Po dwóch dniach umocnienia polskiej waluty, u podstaw czego w głównej mierze stała poprawa klimatu inwestycyjnego na świecie, a więc spadek awersji do ryzyka, środowy poranek przynosi jej osłabienie do głównych walut.
O godzinie 8:30 za dolara trzeba było zapłacić 2,5598 zł, czyli o 1,3 grosza więcej niż wczoraj pod koniec dnia. W podobnym wymiarze drożał szwajcarski frank, testując poziom 2,2514 zł. Euro natomiast kosztowało 3,4866 zł, co oznacza wzrost o 1,5 grosza.
Osłabienie złotego, jak również analogiczne zachowanie innych walut regionu, to efekt nieco gorszych nastrojów oraz spadku notowań EUR/USD, co tradycyjnie przekłada się na słabsze zachowanie polskiej waluty.
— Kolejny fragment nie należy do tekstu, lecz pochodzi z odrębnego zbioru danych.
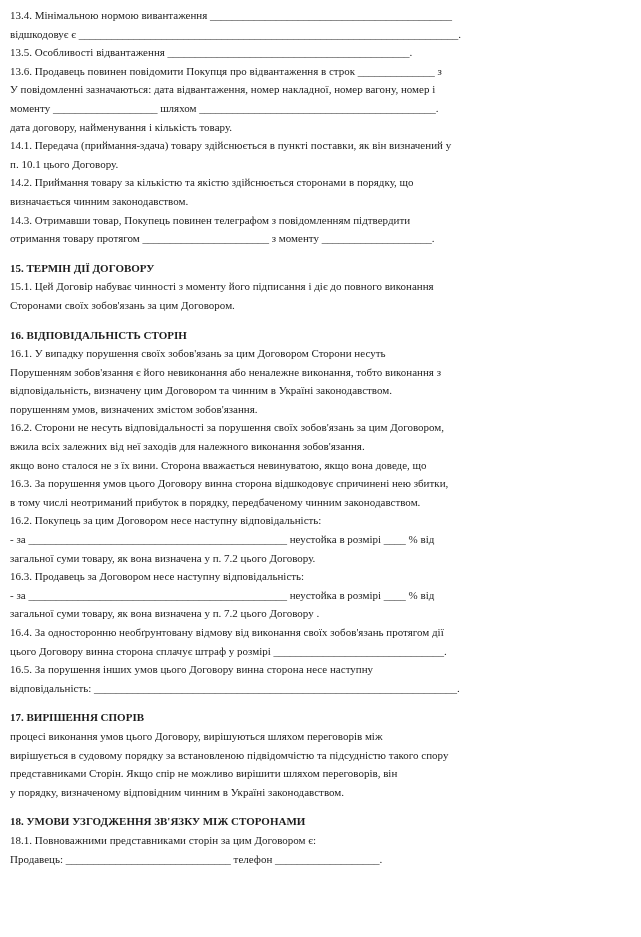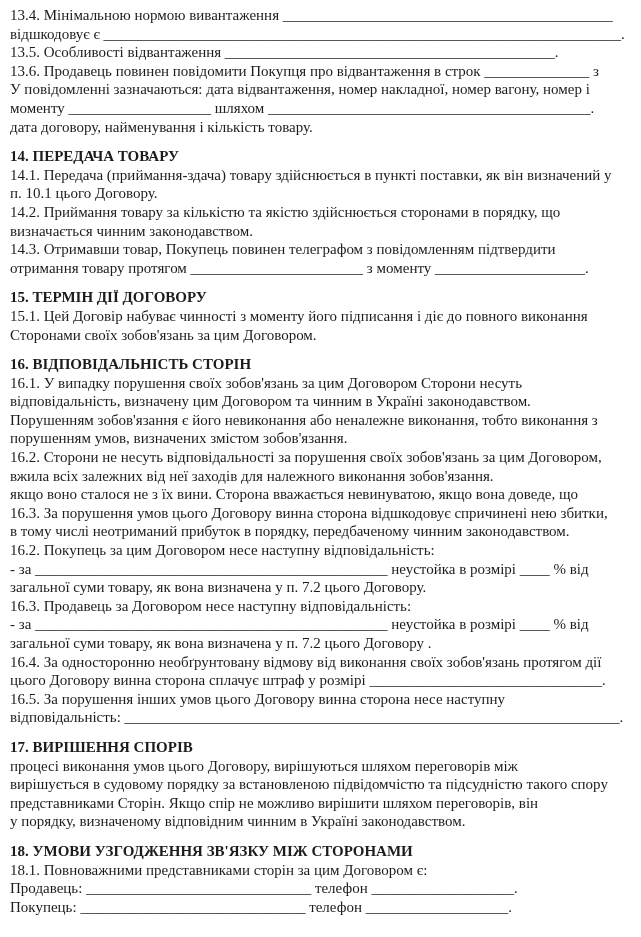"13.4. Мінімальною нормою вивантаження" .page { font-size: 15px -> 11px }
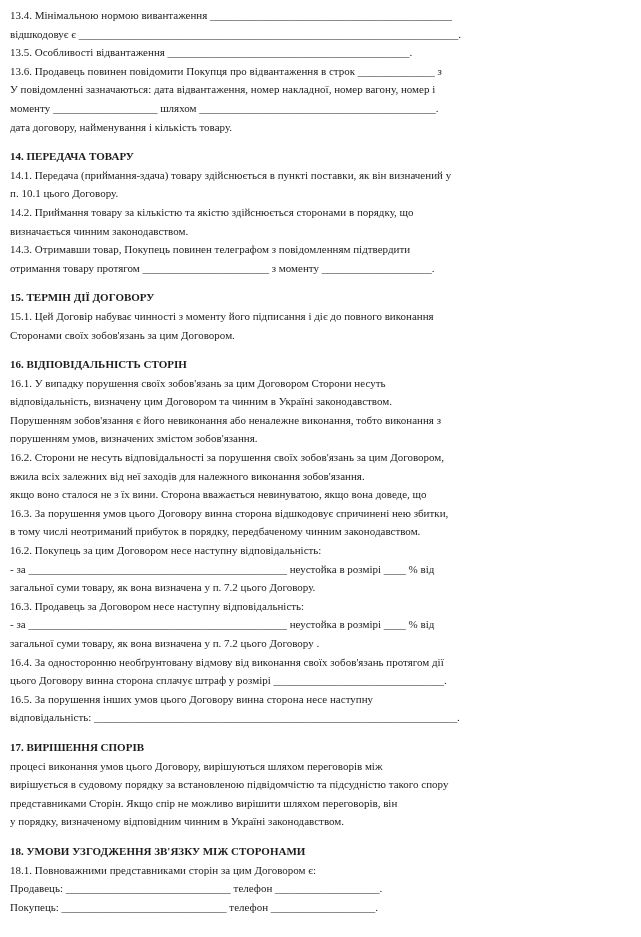"14. ПЕРЕДАЧА ТОВАРУ" div.heading { html: <div>14. ПЕРЕДАЧА ТОВАРУ</div> -> none }
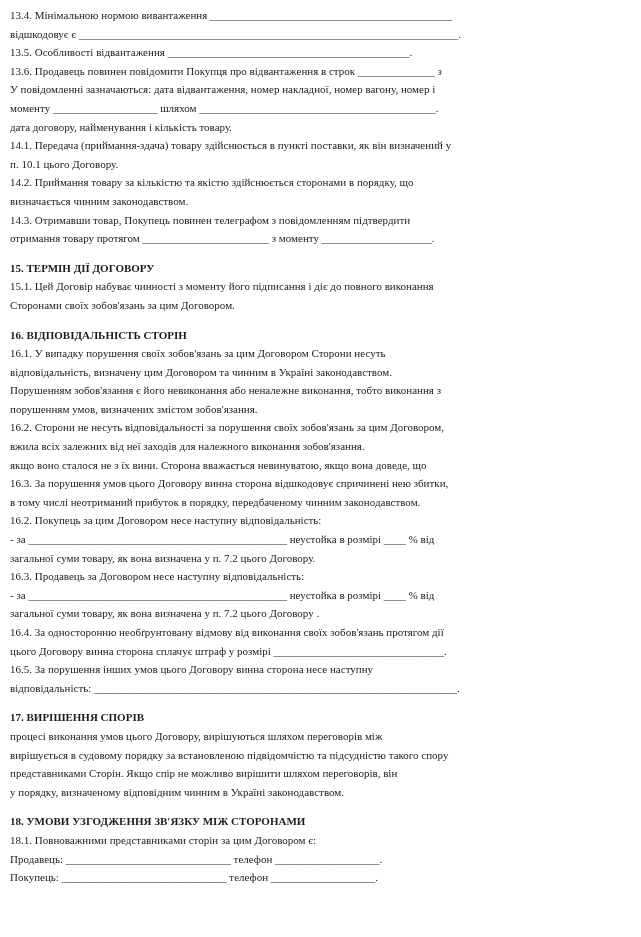"відповідальність, визначену цим" div.line { order: before "Порушенням зобов'язання є його" -> after "Порушенням зобов'язання є його" }
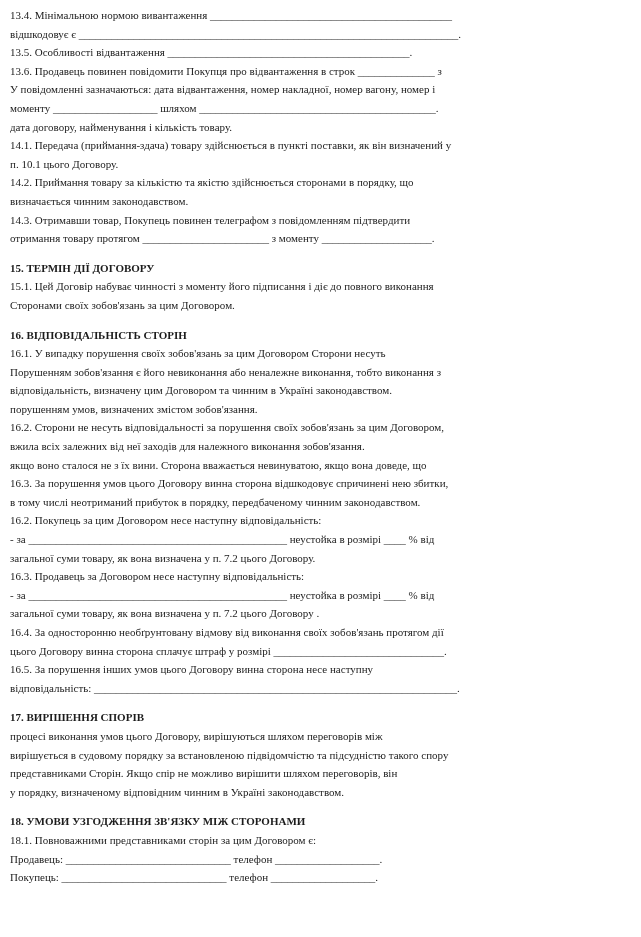"Покупець: ______________________________" div.line { html: <div>Покупець: ______________________________ телефон ___________________.</div> -> none }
W dniu dzisiejszym oba wymienione czynniki będą w dużej mierze decydować o zachowaniu złotego. Czynnikiem uzupełniającym będą natomiast, publikowane o godzinie 14-tej przez Główny Urząd Statystyczny, wrześniowe dane o przeciętnym wynagrodzeniu (prognoza: 10,9 proc.) i zatrudnieniu (prognoza: 4proc.) w Polsce. Im wyższe będą odczytu w stosunku do zakładanych, tym lepiej dla złotego. I odwrotnie.